An homage to Gillespie
With "21st Century Dizzy," Perez and company reinterpret the musician.
Danilo Perez's performance Friday at the Kimmel Center's Verizon Hall marked the premiere of "Things to Come: 21st Century Dizzy," the pianist's effort to broaden the scope of mainstream jazz.
The program tailored the familiar bop repertoire of Perez's onetime mentor, Dizzy Gillespie, to a seven-piece band with a penchant for Latin, Middle Eastern, and Indian music. The treatment rendered Gillespie's compositions refreshingly unfamiliar, even unrecognizable at times.

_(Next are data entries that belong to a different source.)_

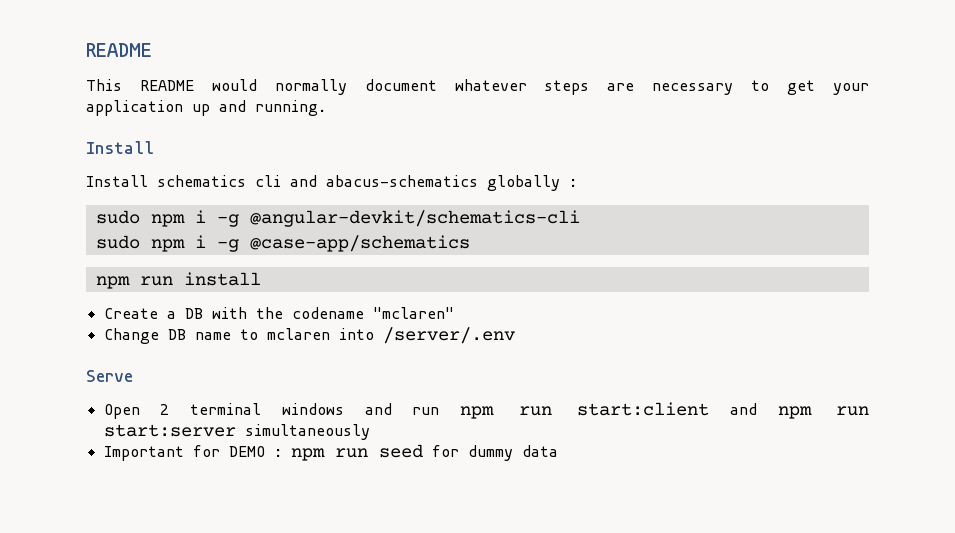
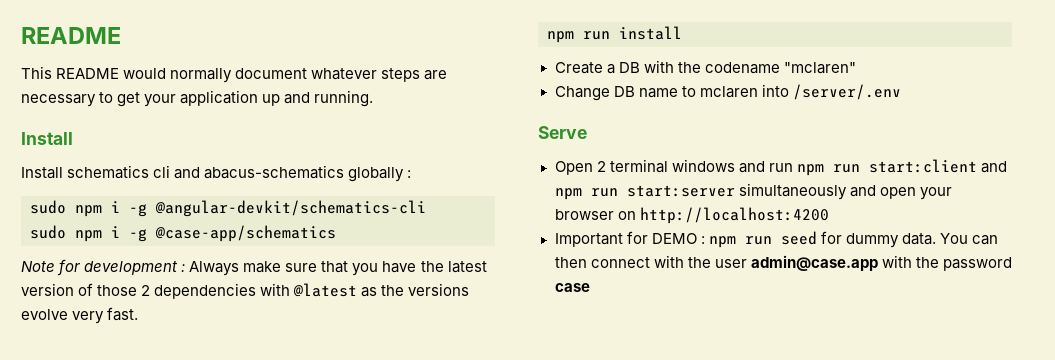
+ Note for development : Always make sure that you have the latest version of those 2 dependencies with @latest as the versions evolve very fast.
- Open 2 terminal windows and run npm run start:client and npm run start:server simultaneously
+ Open 2 terminal windows and run npm run start:client and npm run start:server simultaneously and open your browser on http://localhost:4200
- Important for DEMO : npm run seed for dummy data
+ Important for DEMO : npm run seed for dummy data. You can then connect with the user admin@case.app with the password case

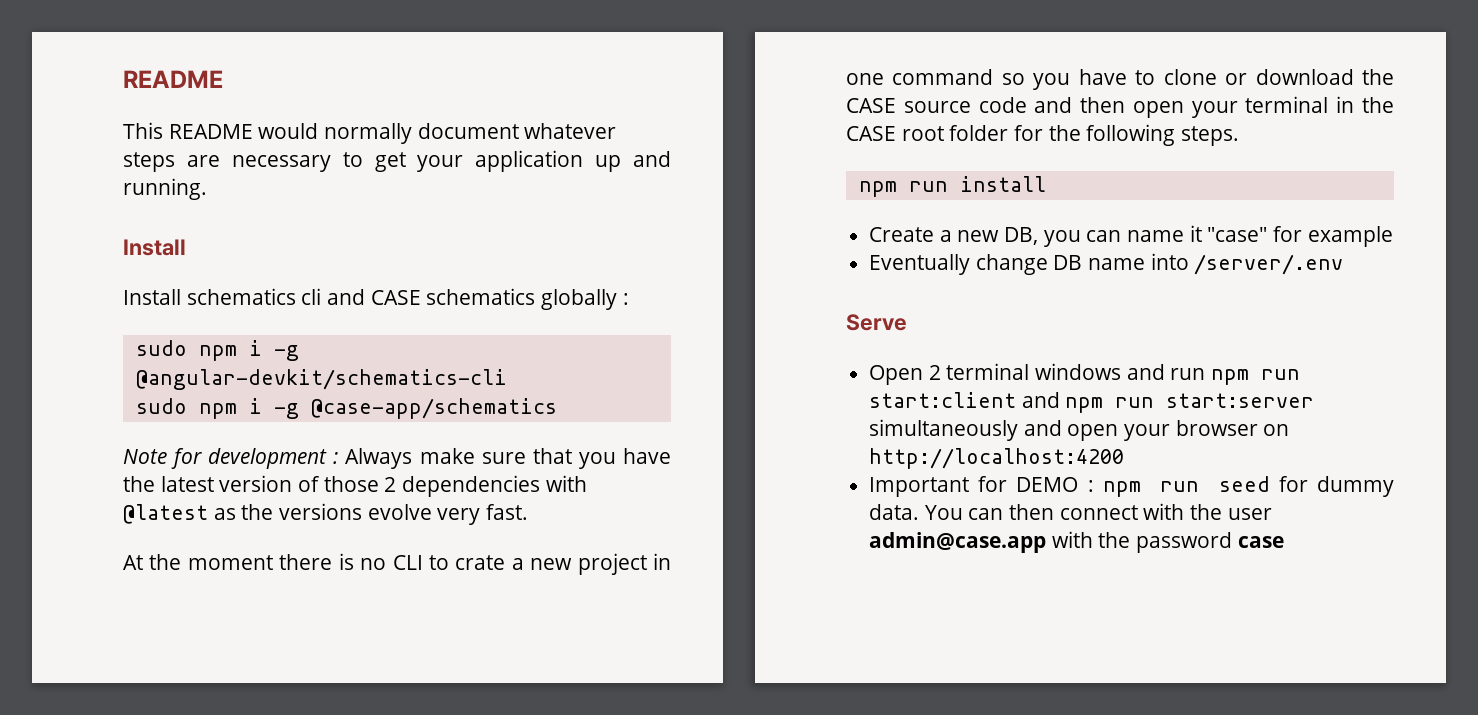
- Install schematics cli and abacus-schematics globally :
+ Install schematics cli and CASE schematics globally :
+ At the moment there is no CLI to crate a new project in one command so you have to clone or download the CASE source code and then open your terminal in the CASE root folder for the following steps.
- Create a DB with the codename "mclaren"
- Change DB name to mclaren into /server/.env
+ Create a new DB, you can name it "case" for example
+ Eventually change DB name into /server/.env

"Salt Peanuts" opened with a flurry of cymbals, a stray arco bass lick, and some collective improvisation that trumpeter Amir ElSaffar and saxophonists Rudresh Mahanthappa and David Sanchez performed unaccompanied.
These fragments formed an odd introduction to the tune's call-and-response horn riffs, surprisingly sharp for musicians who were performing together for the first time. In its heyday, "Salt Peanuts" spotlighted horn players, but here bassist John Patitucci's mostly unaccompanied solo dazzled and also swung.
"Round Midnight" began with Perez, 44, asking the audience to sing the first chord, shtick that Gillespie, who died in 1993, would have enjoyed. The subsequent reading was straightforward, showcasing Sanchez's tenor sax and Perez's piano.
The arrangement of Gillespie's upbeat "Manteca" brought out surprising moodiness, but climaxed with a spirited duet between Sanchez and drummer Jamey Haddad, who wields an exotic arsenal of percussion instruments.
Perez's "Suite for the Americas" opened the concert and differed sharply from much of the program. Apart from the segment featuring ElSaffar's modal trumpet solo over Patitucci's bass drones, the performance sounded disjointed.
All told, the roughly 80-minute set succeeded by defying convention. The charts detoured from the familiar, and the solos avoided cliches. The group championed freedom and experimentation. And thanks to the rhythm section's omnipresent grooves, it also averted chaos.
"21st Century Dizzy" confirms that some tread remains on this repertoire, even after a half-century of heavy use. While many practice this music, relatively few tackle it onstage. The jazz world should reevaluate this stance.